INPUT DATA
# # # #
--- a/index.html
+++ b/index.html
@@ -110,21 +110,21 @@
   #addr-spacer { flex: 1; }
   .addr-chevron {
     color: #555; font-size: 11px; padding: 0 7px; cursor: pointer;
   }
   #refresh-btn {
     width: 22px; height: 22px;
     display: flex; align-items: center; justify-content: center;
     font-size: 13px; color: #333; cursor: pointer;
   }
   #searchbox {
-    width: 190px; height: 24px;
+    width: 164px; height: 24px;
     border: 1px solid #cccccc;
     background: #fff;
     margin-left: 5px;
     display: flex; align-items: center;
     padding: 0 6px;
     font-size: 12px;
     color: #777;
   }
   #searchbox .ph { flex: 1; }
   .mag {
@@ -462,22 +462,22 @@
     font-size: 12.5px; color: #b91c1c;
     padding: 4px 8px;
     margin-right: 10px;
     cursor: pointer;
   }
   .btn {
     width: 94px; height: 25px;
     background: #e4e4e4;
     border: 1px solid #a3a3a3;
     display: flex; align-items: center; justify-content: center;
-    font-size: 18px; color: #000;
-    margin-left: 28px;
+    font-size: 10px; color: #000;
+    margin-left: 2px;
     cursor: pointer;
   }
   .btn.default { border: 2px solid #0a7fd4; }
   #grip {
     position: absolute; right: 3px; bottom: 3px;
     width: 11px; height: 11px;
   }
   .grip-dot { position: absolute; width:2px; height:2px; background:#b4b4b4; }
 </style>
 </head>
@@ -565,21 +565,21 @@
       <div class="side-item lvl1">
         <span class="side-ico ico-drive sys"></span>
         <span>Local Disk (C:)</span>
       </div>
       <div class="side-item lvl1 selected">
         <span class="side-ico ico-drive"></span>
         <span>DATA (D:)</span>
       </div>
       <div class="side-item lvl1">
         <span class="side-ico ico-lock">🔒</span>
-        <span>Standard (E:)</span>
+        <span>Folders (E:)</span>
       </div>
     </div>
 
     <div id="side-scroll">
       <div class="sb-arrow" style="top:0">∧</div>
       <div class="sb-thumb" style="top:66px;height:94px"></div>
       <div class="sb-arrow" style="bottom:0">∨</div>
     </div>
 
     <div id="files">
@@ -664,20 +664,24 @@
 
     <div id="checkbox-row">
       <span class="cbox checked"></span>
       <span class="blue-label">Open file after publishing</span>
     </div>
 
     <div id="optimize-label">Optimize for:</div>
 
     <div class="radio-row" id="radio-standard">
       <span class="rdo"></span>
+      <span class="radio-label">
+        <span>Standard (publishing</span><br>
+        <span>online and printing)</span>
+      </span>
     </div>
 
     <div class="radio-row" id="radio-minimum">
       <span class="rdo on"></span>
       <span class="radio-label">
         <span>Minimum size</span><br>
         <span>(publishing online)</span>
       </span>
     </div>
# # # #
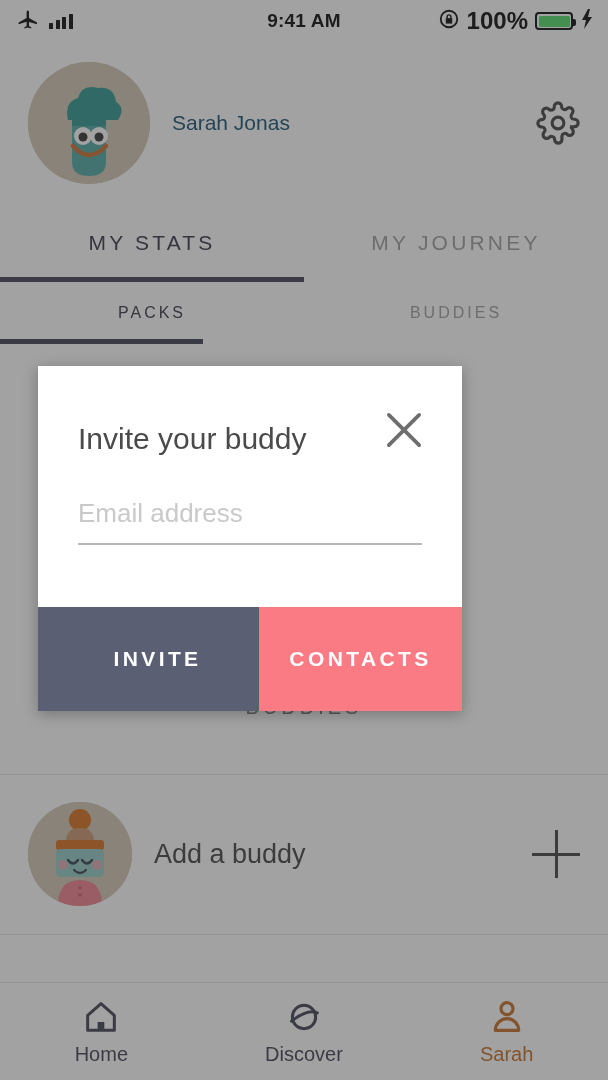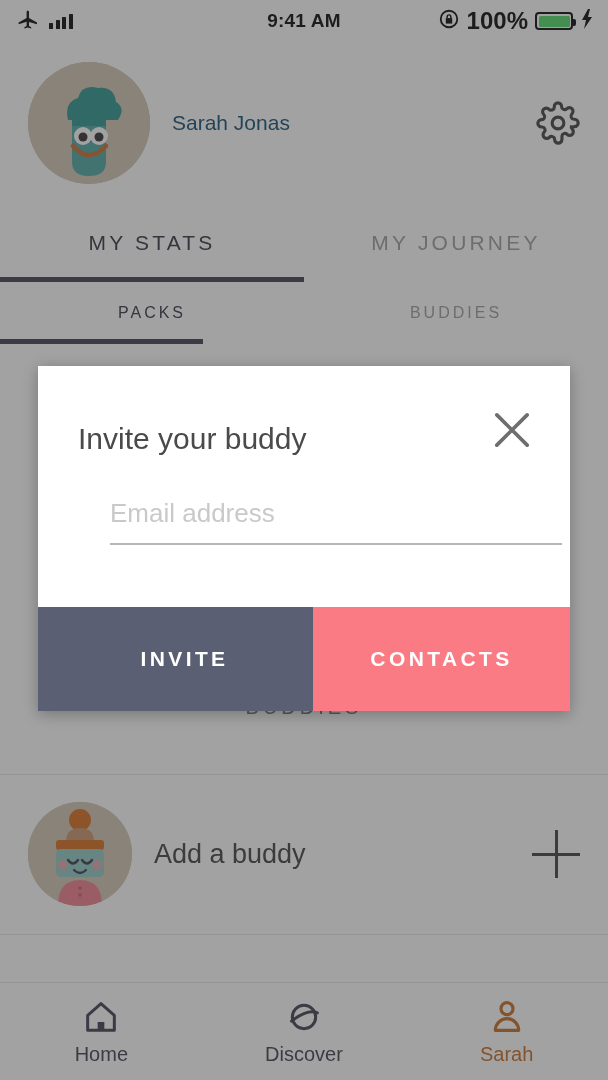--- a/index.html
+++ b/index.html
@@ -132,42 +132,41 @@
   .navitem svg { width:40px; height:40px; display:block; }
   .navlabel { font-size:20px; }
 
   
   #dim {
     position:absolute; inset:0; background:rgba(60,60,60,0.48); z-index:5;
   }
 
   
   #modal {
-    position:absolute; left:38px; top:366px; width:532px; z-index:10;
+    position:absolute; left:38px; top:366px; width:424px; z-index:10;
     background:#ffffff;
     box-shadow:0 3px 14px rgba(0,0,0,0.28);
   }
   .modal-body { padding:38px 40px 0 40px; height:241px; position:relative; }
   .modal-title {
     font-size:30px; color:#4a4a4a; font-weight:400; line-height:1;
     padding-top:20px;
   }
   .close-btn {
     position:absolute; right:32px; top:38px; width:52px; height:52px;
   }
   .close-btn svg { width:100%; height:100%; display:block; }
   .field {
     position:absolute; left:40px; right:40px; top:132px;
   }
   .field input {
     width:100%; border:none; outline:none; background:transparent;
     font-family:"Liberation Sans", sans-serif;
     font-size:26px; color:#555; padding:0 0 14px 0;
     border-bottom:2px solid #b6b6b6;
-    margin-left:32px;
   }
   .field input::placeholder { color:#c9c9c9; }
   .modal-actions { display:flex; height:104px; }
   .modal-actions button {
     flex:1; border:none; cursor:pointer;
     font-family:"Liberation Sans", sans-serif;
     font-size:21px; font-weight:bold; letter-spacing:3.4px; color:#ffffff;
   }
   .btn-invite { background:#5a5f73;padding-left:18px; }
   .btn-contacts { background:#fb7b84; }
# # # #
WORK TO COMPLETE
Every line of the listing that includes "modal" must be shown.

EXPECTED ANSWER
   #modal {
   .modal-body { padding:38px 40px 0 40px; height:241px; position:relative; }
   .modal-title {
   .modal-actions { display:flex; height:104px; }
   .modal-actions button {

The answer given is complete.